Revision comparison data
== Segment start ==

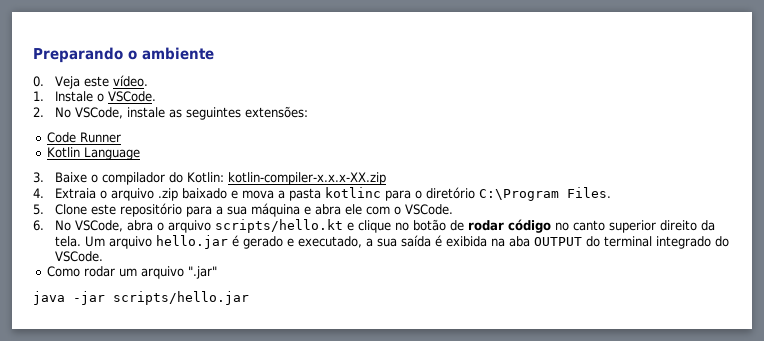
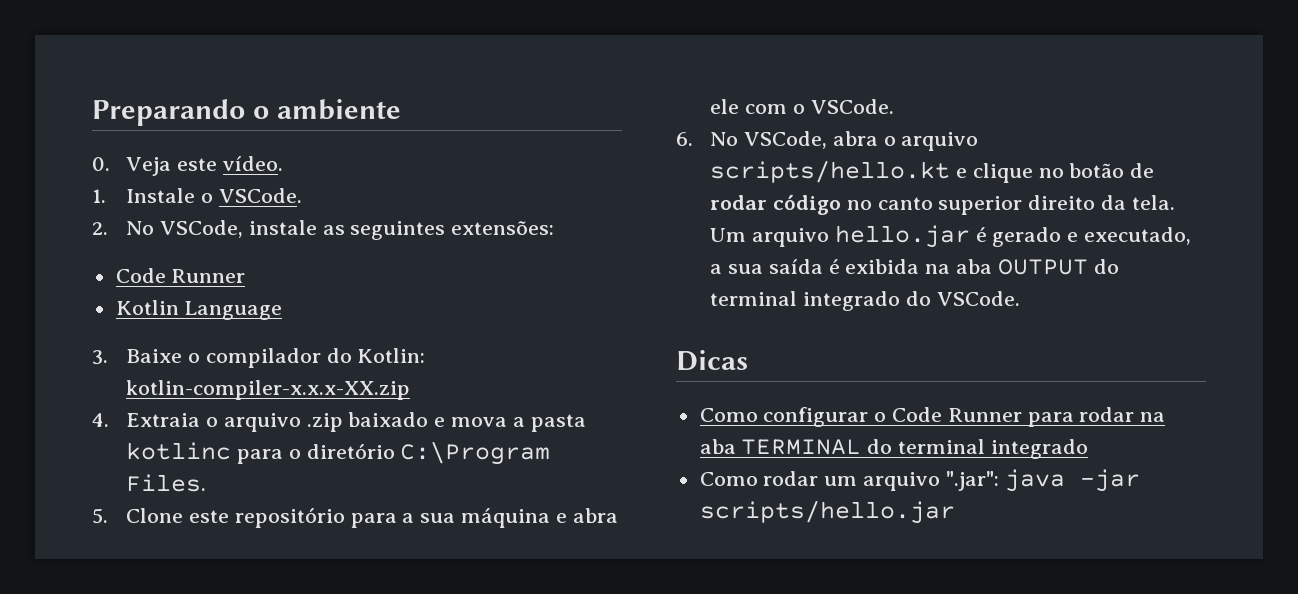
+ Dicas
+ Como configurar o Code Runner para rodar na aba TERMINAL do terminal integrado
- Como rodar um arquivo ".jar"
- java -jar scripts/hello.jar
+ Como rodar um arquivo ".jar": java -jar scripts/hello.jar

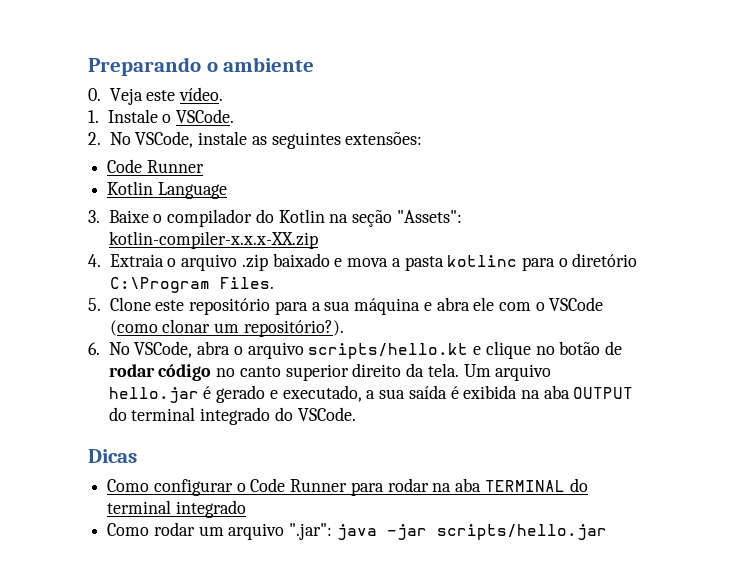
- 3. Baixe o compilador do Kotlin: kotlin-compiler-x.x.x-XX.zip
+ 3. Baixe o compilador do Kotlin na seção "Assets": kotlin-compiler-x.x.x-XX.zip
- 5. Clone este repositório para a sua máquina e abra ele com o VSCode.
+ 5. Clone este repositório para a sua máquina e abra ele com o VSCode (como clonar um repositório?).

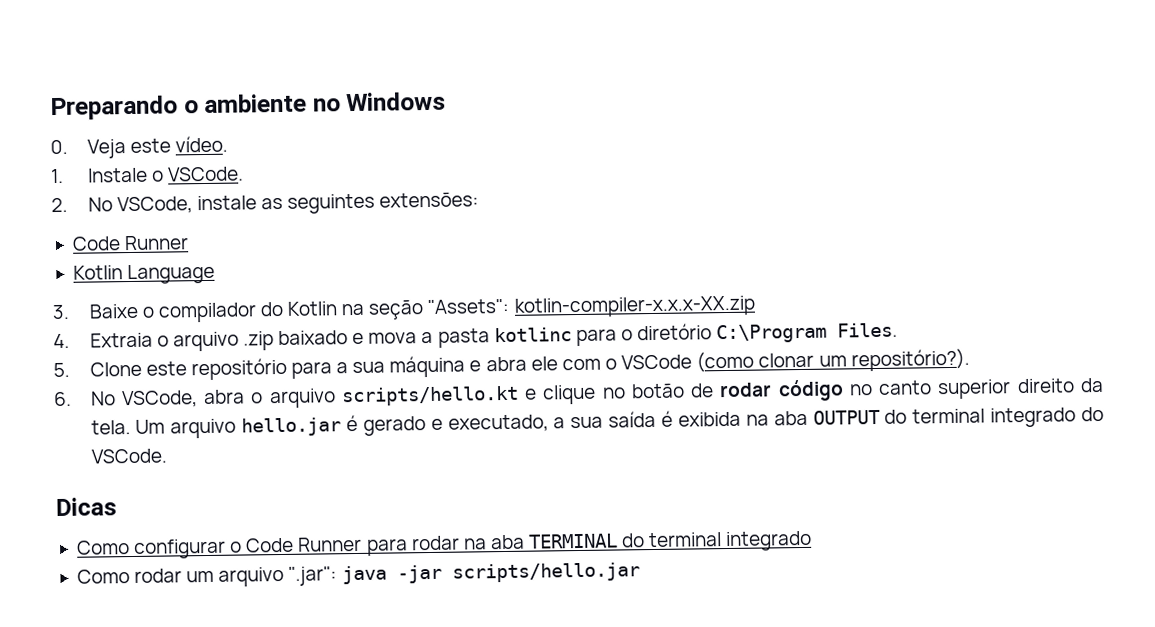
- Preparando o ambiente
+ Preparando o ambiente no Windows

== Segment end ==
== Segment start ==

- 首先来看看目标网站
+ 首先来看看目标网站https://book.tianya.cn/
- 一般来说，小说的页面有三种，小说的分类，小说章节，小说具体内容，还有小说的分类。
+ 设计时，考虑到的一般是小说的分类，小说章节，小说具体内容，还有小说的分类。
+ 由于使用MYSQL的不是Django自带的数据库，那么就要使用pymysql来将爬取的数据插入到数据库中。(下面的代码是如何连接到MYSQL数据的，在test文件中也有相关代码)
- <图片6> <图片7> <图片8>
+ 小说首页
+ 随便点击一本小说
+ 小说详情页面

== Segment end ==
== Segment start ==

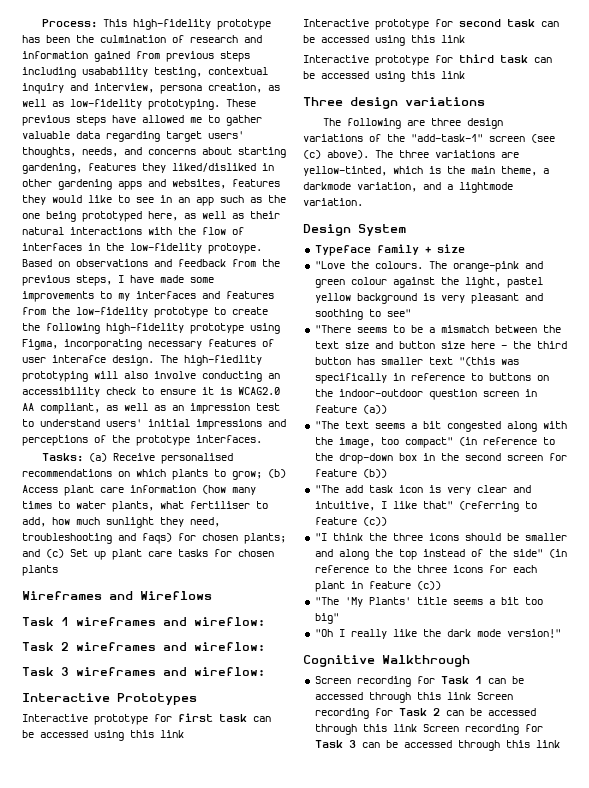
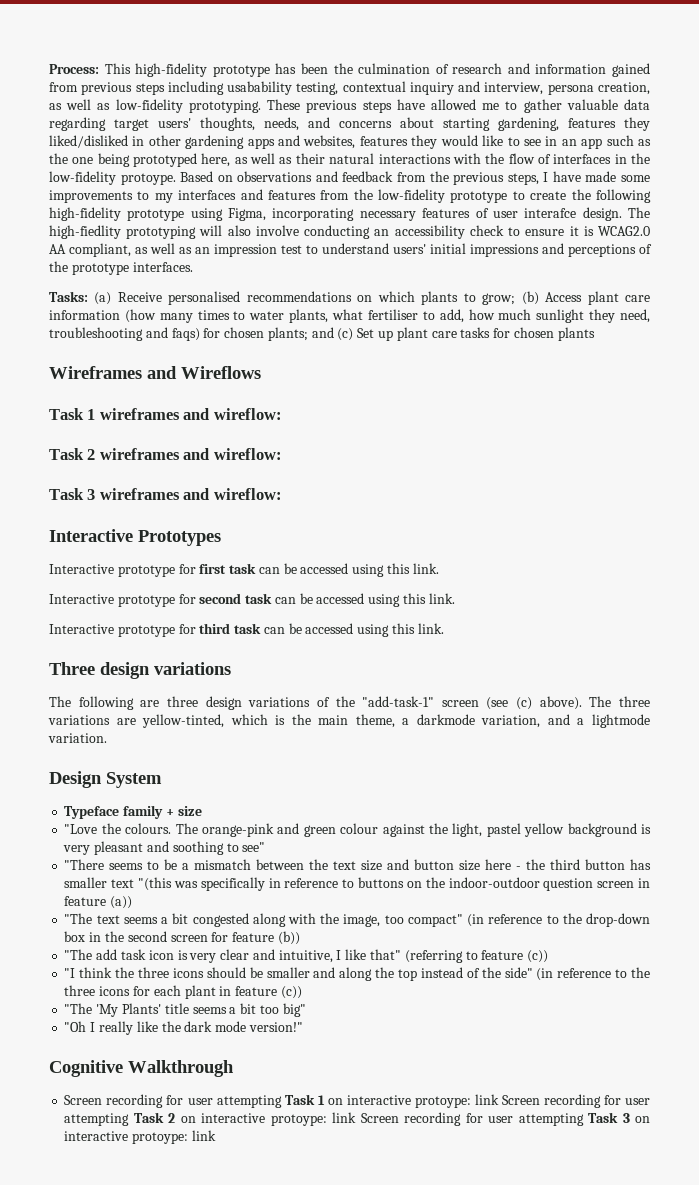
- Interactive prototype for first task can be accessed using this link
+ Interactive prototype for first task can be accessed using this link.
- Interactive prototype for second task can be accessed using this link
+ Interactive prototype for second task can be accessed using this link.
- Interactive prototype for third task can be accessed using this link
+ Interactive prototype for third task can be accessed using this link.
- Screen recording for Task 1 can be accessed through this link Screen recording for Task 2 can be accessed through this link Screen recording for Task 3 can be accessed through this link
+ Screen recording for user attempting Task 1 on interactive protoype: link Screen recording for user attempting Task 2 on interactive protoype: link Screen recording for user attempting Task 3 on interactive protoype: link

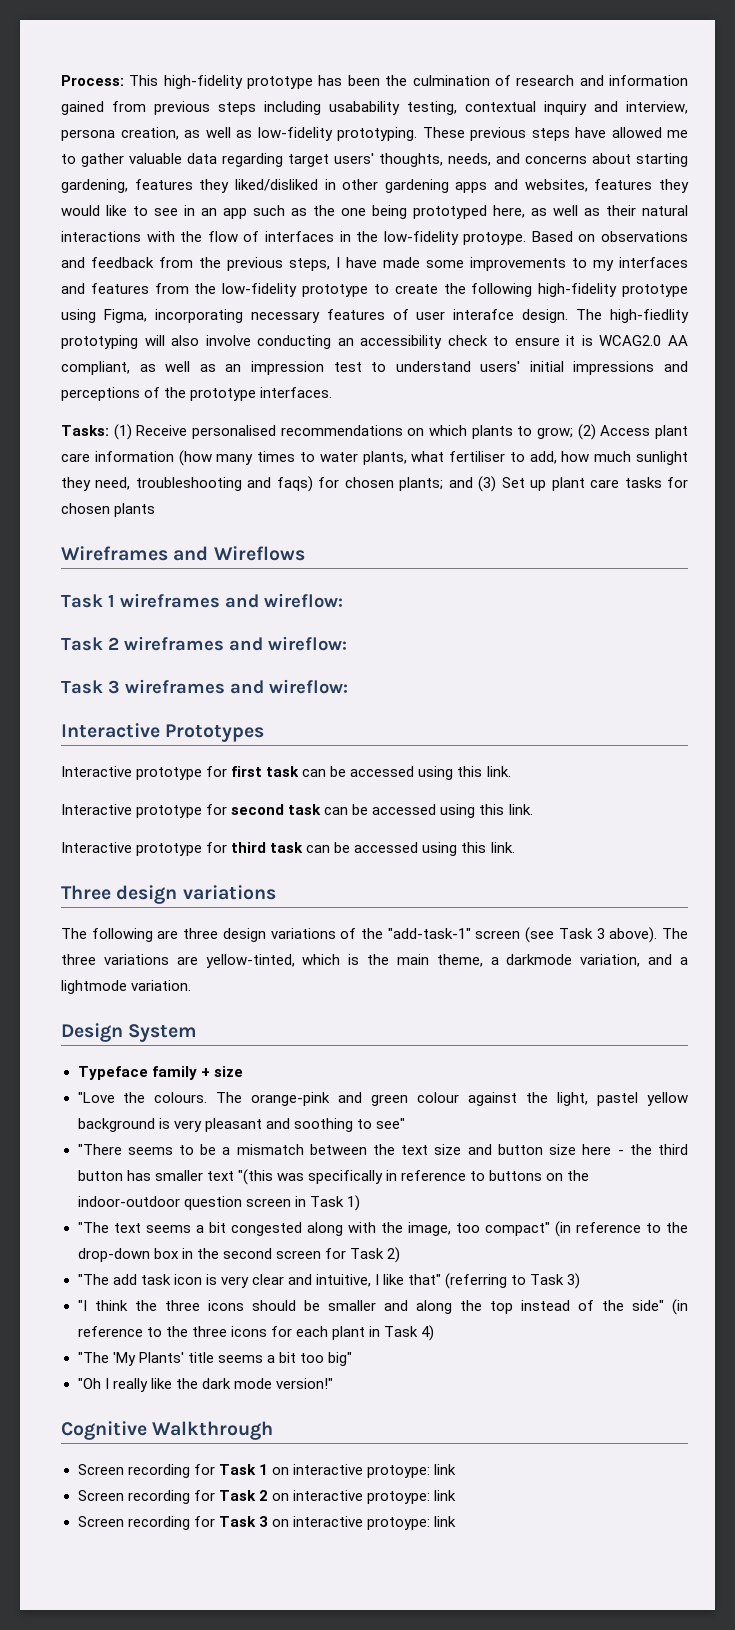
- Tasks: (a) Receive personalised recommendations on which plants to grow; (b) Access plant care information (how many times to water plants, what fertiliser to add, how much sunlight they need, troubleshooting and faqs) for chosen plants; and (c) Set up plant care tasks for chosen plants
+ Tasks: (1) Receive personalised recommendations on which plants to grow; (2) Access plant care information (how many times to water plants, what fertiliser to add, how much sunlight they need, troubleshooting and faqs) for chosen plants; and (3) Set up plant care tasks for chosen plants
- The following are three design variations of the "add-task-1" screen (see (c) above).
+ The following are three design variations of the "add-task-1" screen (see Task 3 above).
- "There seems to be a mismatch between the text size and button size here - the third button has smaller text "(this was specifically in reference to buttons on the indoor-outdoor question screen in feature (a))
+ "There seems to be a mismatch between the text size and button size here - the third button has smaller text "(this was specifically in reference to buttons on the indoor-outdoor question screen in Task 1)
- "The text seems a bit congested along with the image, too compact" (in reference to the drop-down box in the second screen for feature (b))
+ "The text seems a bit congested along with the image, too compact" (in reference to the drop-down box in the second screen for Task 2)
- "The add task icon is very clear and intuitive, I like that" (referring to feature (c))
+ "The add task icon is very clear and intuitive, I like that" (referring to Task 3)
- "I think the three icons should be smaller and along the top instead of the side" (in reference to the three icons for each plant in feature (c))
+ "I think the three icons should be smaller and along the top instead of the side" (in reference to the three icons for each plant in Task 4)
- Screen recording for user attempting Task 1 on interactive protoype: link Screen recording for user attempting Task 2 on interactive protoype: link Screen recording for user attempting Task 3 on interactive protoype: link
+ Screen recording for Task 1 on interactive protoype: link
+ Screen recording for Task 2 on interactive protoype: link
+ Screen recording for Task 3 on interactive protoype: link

== Segment end ==

What you are asked to do
Where a line of the entries contains the word "troubleshooting", copy that line.

Output below
- Tasks: (a) Receive personalised recommendations on which plants to grow; (b) Access plant care information (how many times to water plants, what fertiliser to add, how much sunlight they need, troubleshooting and faqs) for chosen plants; and (c) Set up plant care tasks for chosen plants
+ Tasks: (1) Receive personalised recommendations on which plants to grow; (2) Access plant care information (how many times to water plants, what fertiliser to add, how much sunlight they need, troubleshooting and faqs) for chosen plants; and (3) Set up plant care tasks for chosen plants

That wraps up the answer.